Monday, November 24, 2008

Cultivating Goodness by Shane Claiborne

Community is about surrounding ourselves with people who remind us of who we want to become, people in whom we can see Jesus...and hopefully those people rub off on us a little.

Certainly God loves us as we are, not for who we could be - not in spite of our shortcomings but with them. And yet being a Church of and for the broken doesn't mean we stay in our brokenness. We are to be wounded healers. As with Christ, it is from our own wounds and brokenness and humiliation that we are empowered to heal others. And we need to be healers, communities where people can heal. As Dorothy Day says, we have to create an environment where it is easier to be good.

For many of us, the judgmental, arrogant, legalistic Christianity we knew growing up has created a suspicion of discipline and order that can lead to a pretty sloppy spirituality. By reacting to the institutional sickness, we can easily find ourselves with little in place to help us heal from our wounds, create new disciplines, and carve out a space where goodness triumphs.

I just read an article that spoke about one of the parenting gurus who died a few years back. He was one of those psychiatrists who pioneered the movement that taught parents not to discipline their kids but to allow autonomy as kids make mistakes and decisions on their own (let them touch a candle so they learn what "hot" is...). On his deathbed this doctor confessed that the social scientists were wrong, saying, "We have raised a generation of brats" Much of the seeker sensitive, postmodern church is in danger of making the same mistake. We can raise up a generation of spiritual brats, that do whatever we want and no one can tell us otherwise. People come to the altar singing "Just as I am" and leave just as they were - a church that teaches what to believe but now how to live. A church that is scared of spiritual disciplines like simplicity, fasting, solitude, and chastity will not produce very good disciples.

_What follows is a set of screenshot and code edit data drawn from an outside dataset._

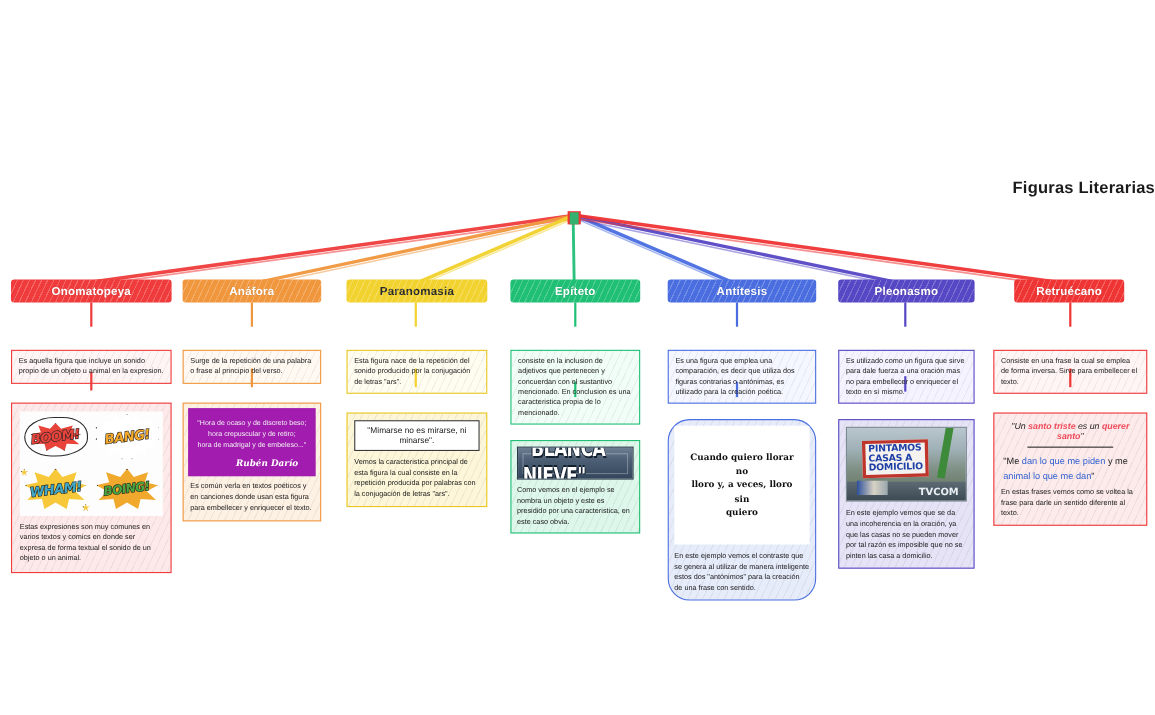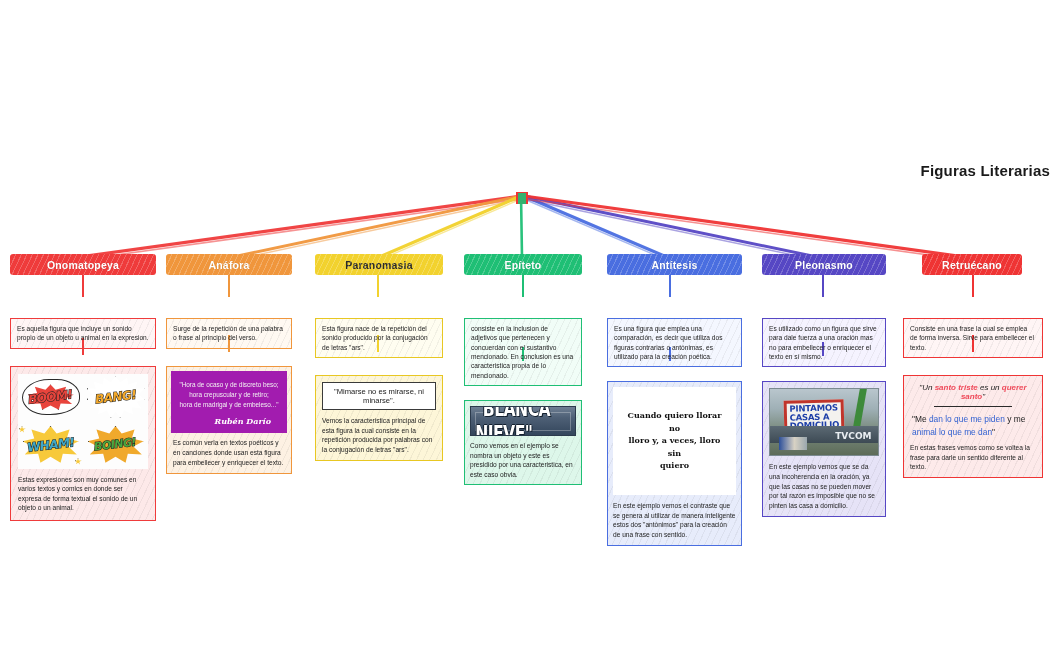"Cuando quiero llorar no" div.panel { border-radius: none -> 20px }
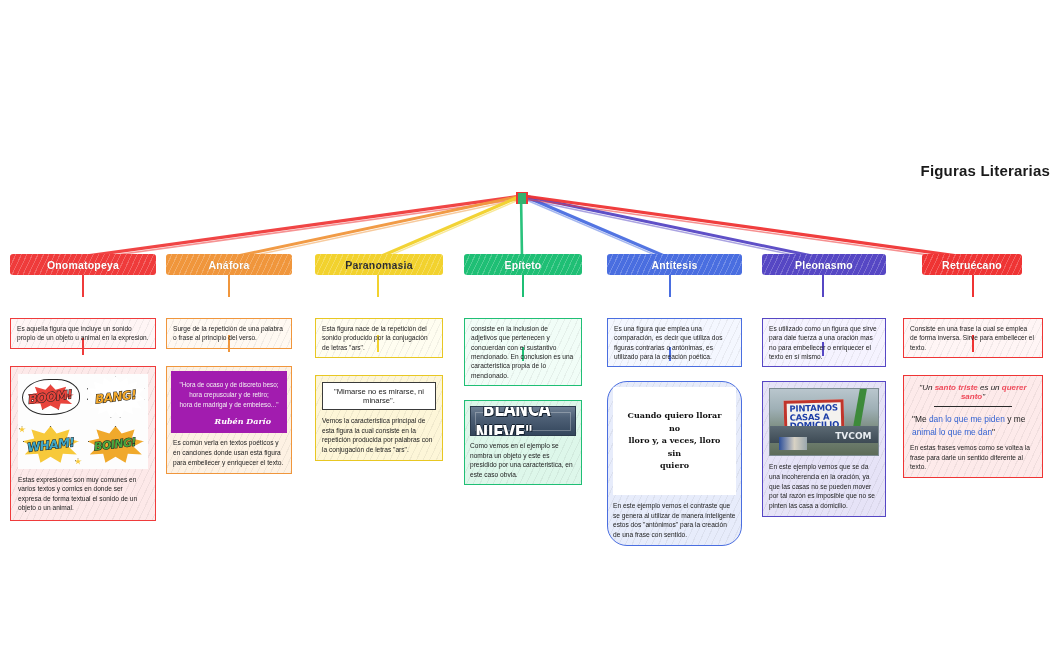"TVCOM" .photo .banner2 { bottom: 12px -> 0 }
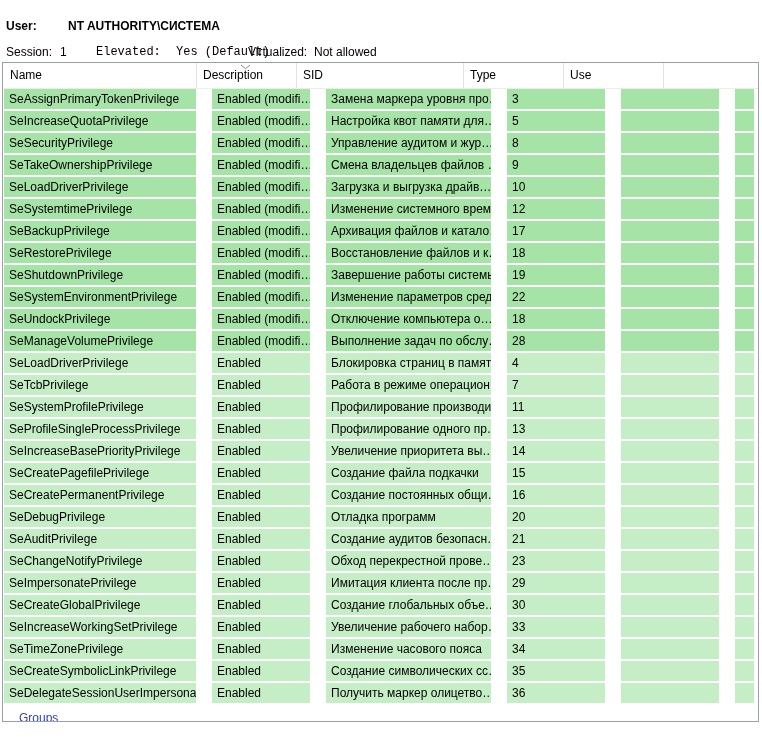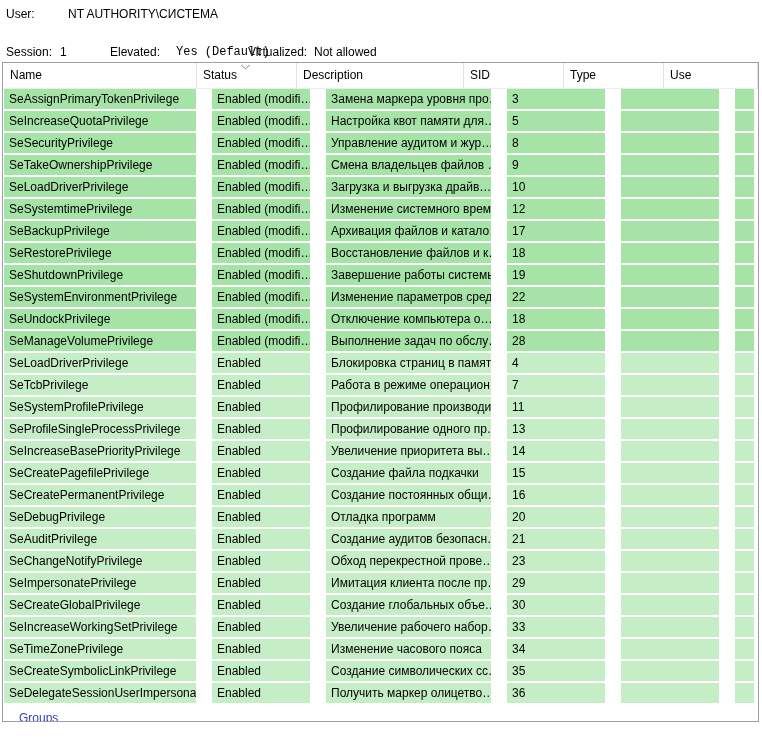"User:" .l1 { font-weight: none -> bold; top: 7px -> 19px }
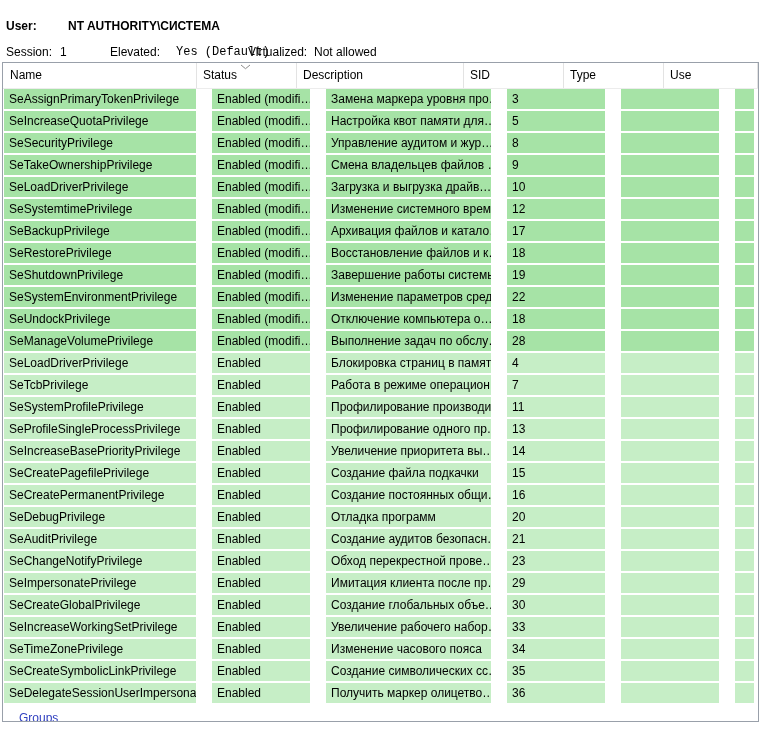"Elevated:" .p110 { font-family: none -> Liberation Mono, monospace; left: 110px -> 96px }
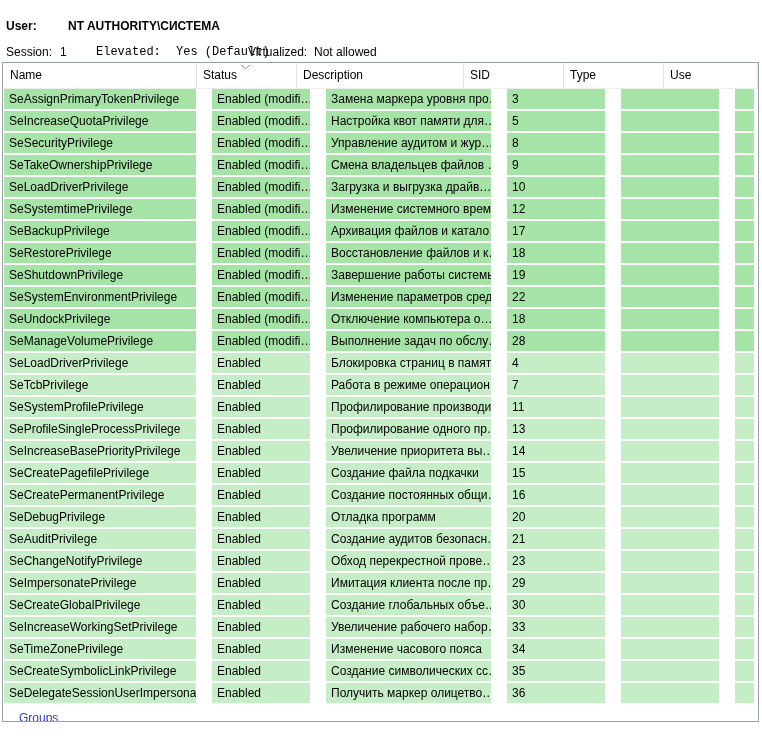"Status" div.th { html: <div>Status</div> -> none }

Community is pretty hip these days. The longing for community is in all of us, to love and to be loved. But if community doesn't exist for something beyond ourselves it will die, atrophy, suffocate. "Discipline" and "Disciple" share the same roots, and without discipline we become little more than hippie communes or frat houses, we fall short of God's dream to form a new humanity with distinct practices that act as contrast culture to the rest of society.

Like any culture, we who follow the Way of Jesus have distinct ways of eating and partying, different from the culture of consumption, homogeneity and hedonism of the world around us. There's that beautiful passage (Luke 14) where Jesus tells us when we throw a party we are not to invite our friends but to invite the poor, crippled, lame, and blind...all those who might find themselves on the margins of other parties. Our homes, our living rooms, even our parties can become places of solstice and hospitality for those with addictions and struggles. But it doesn't happen without intentionality.

I long for our community houses to be known as safe places for folks to recover from the temptations we face, for the momentum to move away from substances that are so destructive, or at least numbingly unfruitful, to ourselves and to our neighbors. We are a recovery community, for sinners recovering from all sorts of addictions. Our community should be a place where people can detox - whether that be from alcohol, tobacco, gluttony, shopping, or gossip - where there is a tipping point towards goodness rather than away from it. And may we catch each other with grace when we fall short of who we want to be.

3 comments:

Anonymous said...

I read this - then I read it again.
I have to agree.. I do not even have a but to raise --- at the moment. Good work

Anonymous said...

Regardless of what happens in the present economic situation, eventually I think we will be left in the place where our culture will be radically more violent. I once read you guys said maybe we aren't as violent as places in the Third World because we have more stuff to keep us mollified. Truthfully, many non-Christians can do good and noble things when they have their needs taken care of. But what happens when the Great Whore, the Babylon, we have made of our market system is destroyed? People suddenly might get a lot uglier if they can't get their stuff anymore... and some might just realize that it really didn't matter that much anyways, only Jesus matters. I speak about myself as much as everyone else.

Anonymous said...

Great to hear from you Mike! Thanks for the insightful comments. I like the use of the whore of Babylon, its a theme that has troubled me lately, especially the need for the people of God to come out of her. Too often I'm too comfortable where I am.